RECORDED INFORMATION Start Marker

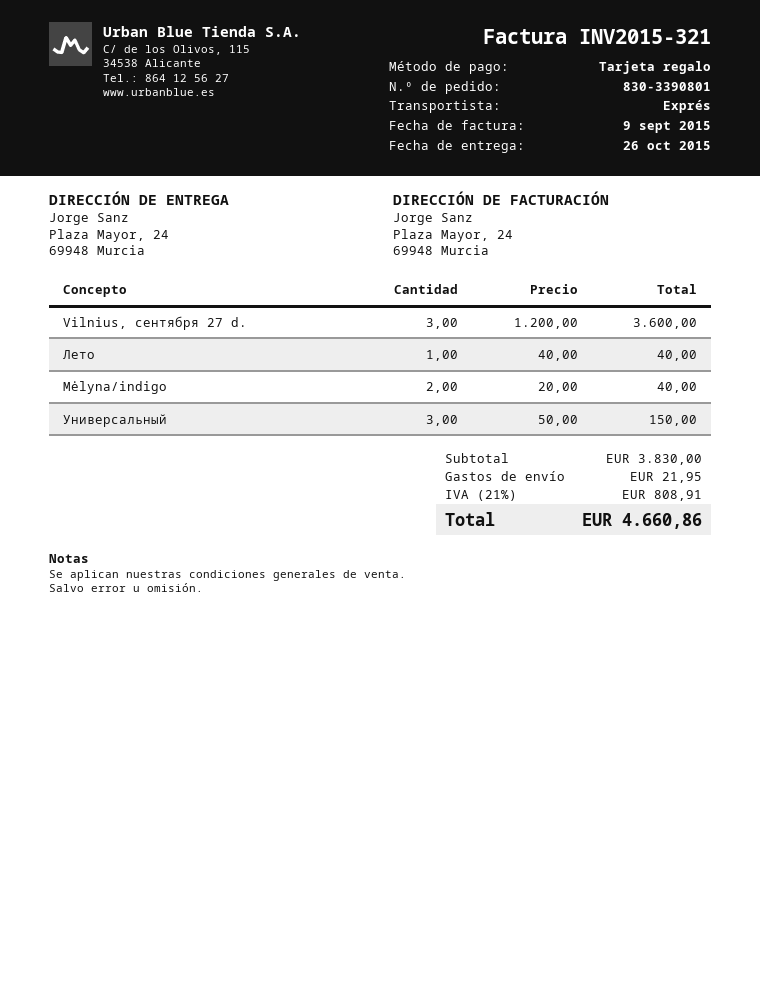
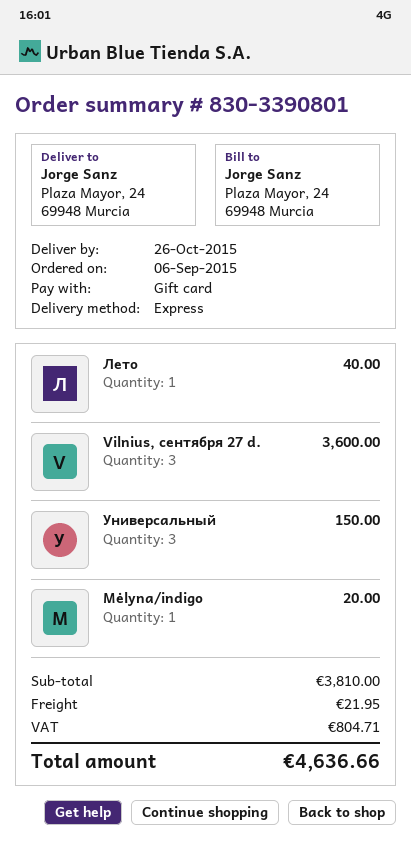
Mėlyna/indigo: 2 for 40.00 -> 1 for 20.00
subtotal: 3830.00 -> 3810.00
tax: 808.91 -> 804.71
total: 4660.86 -> 4636.66

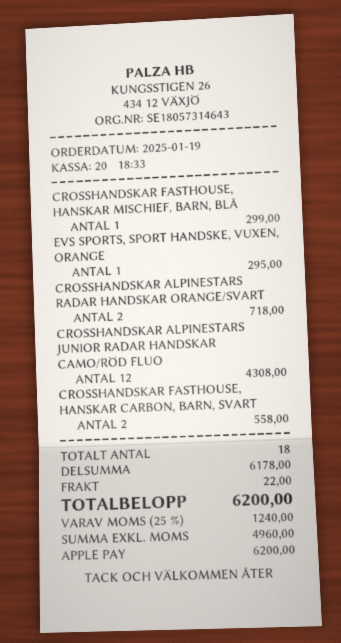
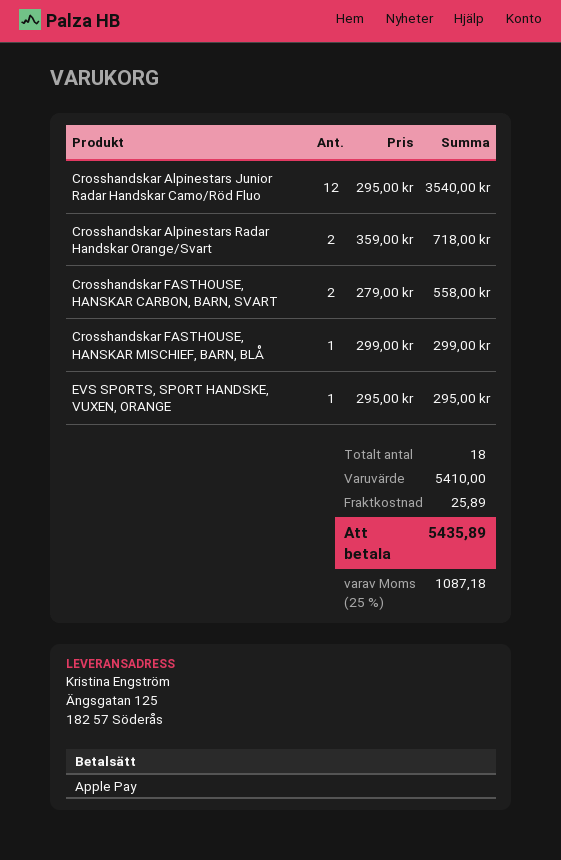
CROSSHANDSKAR ALPINESTARS JUNIOR RADAR HANDSKAR CAMO/RÖD FLUO: 12 for 4308.00 -> 12 for 3540.00
subtotal: 6178.00 -> 5410.00
shipping: 22.00 -> 25.89
tax: 25% = 1240.00 -> 25% = 1087.18
total: 6200.00 -> 5435.89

RECORDED INFORMATION End Marker

- YOUR ASSIGNMENT: Write every entry again exactly as given, skipping the pictures.

- SOLUTION TO THIS TASK:
Mėlyna/indigo: 2 for 40.00 -> 1 for 20.00
subtotal: 3830.00 -> 3810.00
tax: 808.91 -> 804.71
total: 4660.86 -> 4636.66

CROSSHANDSKAR ALPINESTARS JUNIOR RADAR HANDSKAR CAMO/RÖD FLUO: 12 for 4308.00 -> 12 for 3540.00
subtotal: 6178.00 -> 5410.00
shipping: 22.00 -> 25.89
tax: 25% = 1240.00 -> 25% = 1087.18
total: 6200.00 -> 5435.89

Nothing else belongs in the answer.